Global Resources

The impact of emergency situations on female genital mutilation

Author: M. Ryan, A. Glennie, L. Robertson, A. Wilson
Publisher: 28 Too Many
Publication Date: Jan 2014
There has been limited research on the impact of emergency situations on female genital mutilation (FGM), despite it being widely recognised as a harmful traditional practice (HTP) that violates the human rights of girls and women. This briefing paper, produced by the non-profit organisation 28 Too Many, highlights this challenging area of emergency response. 28 Too Many has experience of working in refugee camps and fragile states in Africa and Asia, and has extensively researched FGM. This briefing paper draws on this research, together with research from the wider international non-governmental organisation (NGO) community, to firmly situate the issue of FGM in emergency situations within the wider context of violence against women and girls (VAWG); and to further collaborative, multi-sector efforts to establish effective programming that protects girls and women from FGM in complex emergencies, protracted conflicts and fragile regions.

Emergency situations particularly impact women and girls by precipitating environments in which VAWG is endemic. VAWG is increasingly reported as a large-scale, targeted and systemic strategy in conflicts. It is used as a form of torture, to inflict injury, extract information, force a population to flee, forcibly impregnate, degrade and intimidate, and as a way of punishing both women and their male relatives for actual or alleged actions of their family members. Recommendations include that anti-FGM programming should be explicitly incorporated into all areas of emergency: preparedness, response and recovery; this constitutes a holistic approach that encompasses prevention, advocacy, rehabilitation and counselling. Policymakers and those responsible for programming in emergency situations need to formulate plans to address violence against women in crisis situations which consider the needs of those who have undergone FGM or are at risk.Detailed recommendations about this approach, as well as other recommendations are also provided.

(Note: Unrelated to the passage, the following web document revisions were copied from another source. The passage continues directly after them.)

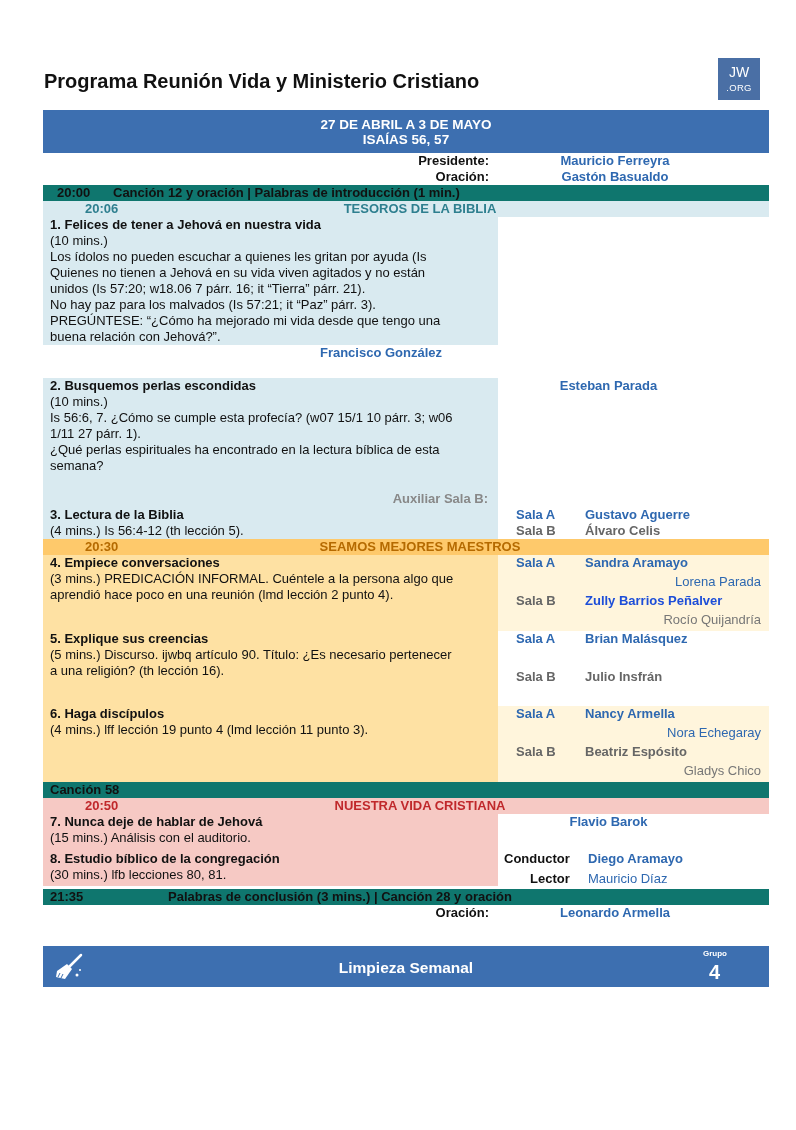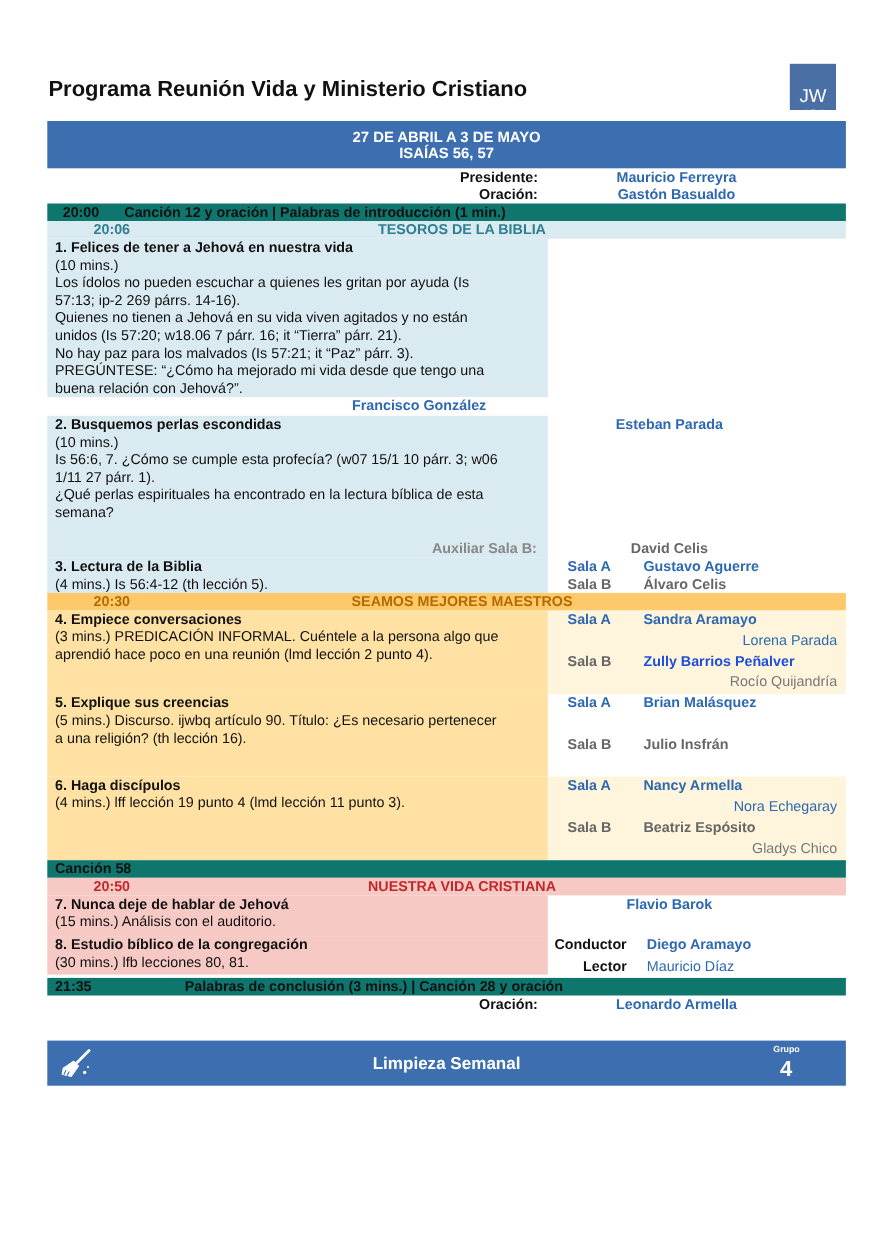"JW" .jw-logo .jw { font-size: 17px -> 14px; padding-top: 20px -> 4px }
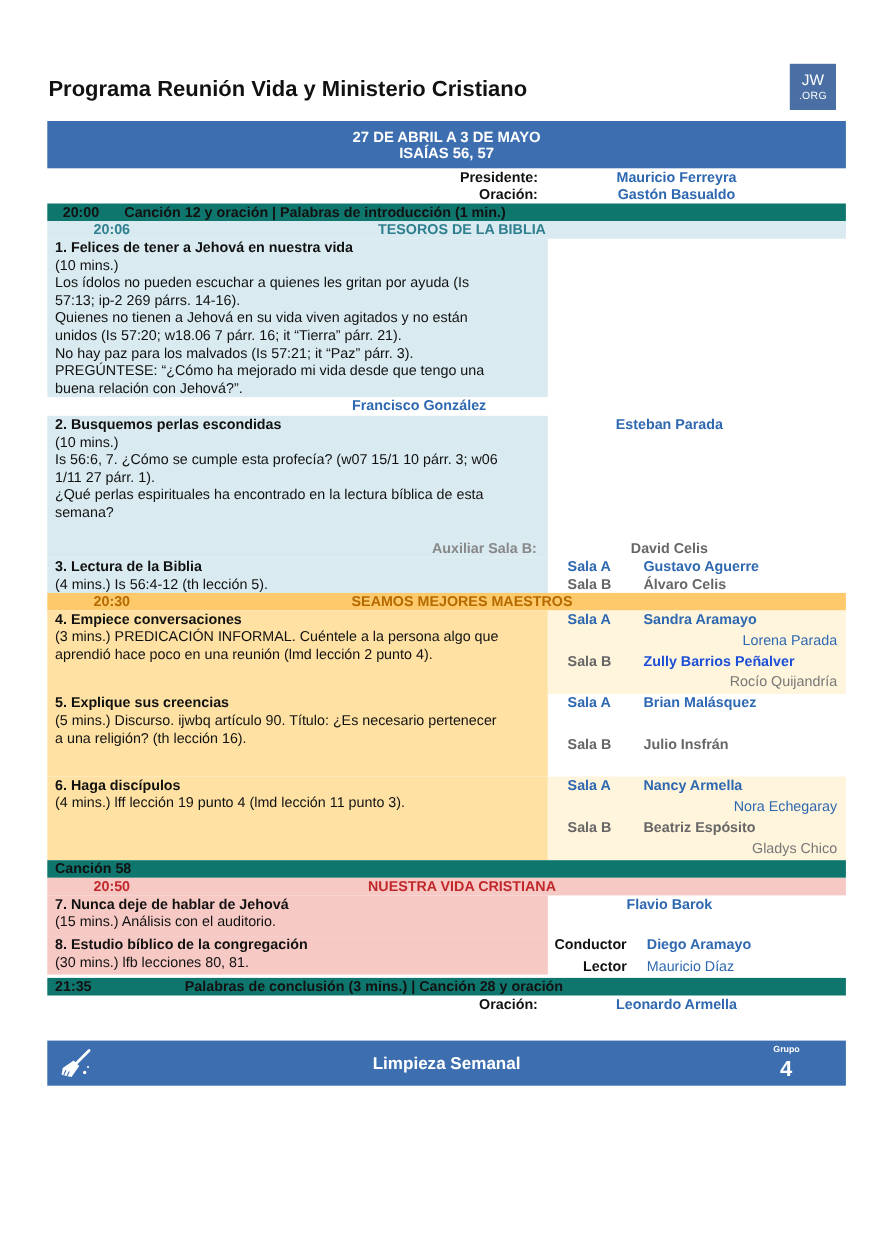"57:13; ip-2 269 párrs. 14-16)." div { html: <div>57:13; ip-2 269 párrs. 14-16).</div> -> none }
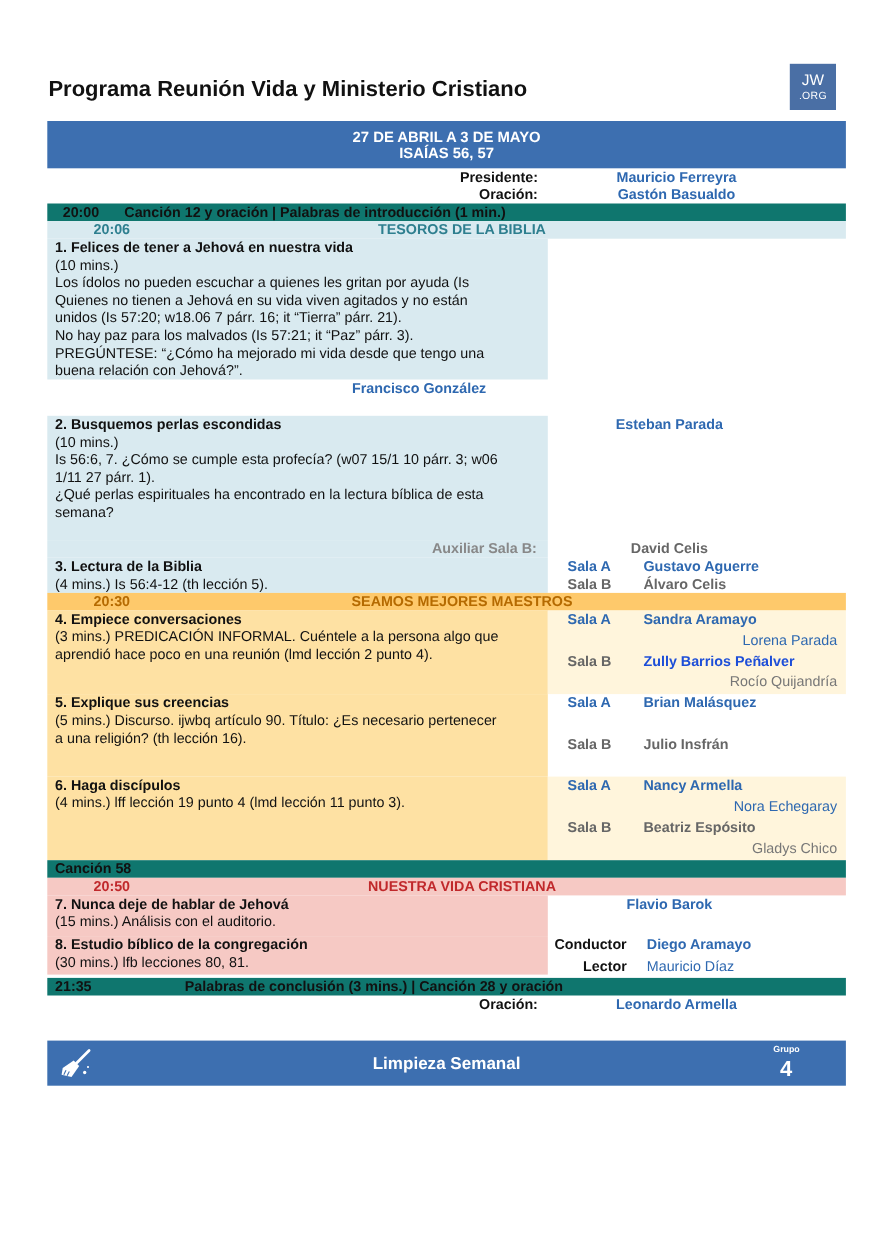"David Celis" div.right { html: <div> <div>David Celis</div> </div> -> none }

The authors conclude that British Government’s initiative, Preventing Sexual Violence Initiative (PSVI), launched in May 2012, is working to replace the culture of impunity for sexual violence committed in conflict with one of deterrence by increasing the number of perpetrators brought to justice, by strengthening international efforts and coordination to prevent and respond to sexual violence, and by supporting states to build their national capacity. The authors find that this initiative provides an opportunity for those working to eradicate FGM to ensure that the implications of this HTP are factored into this important work.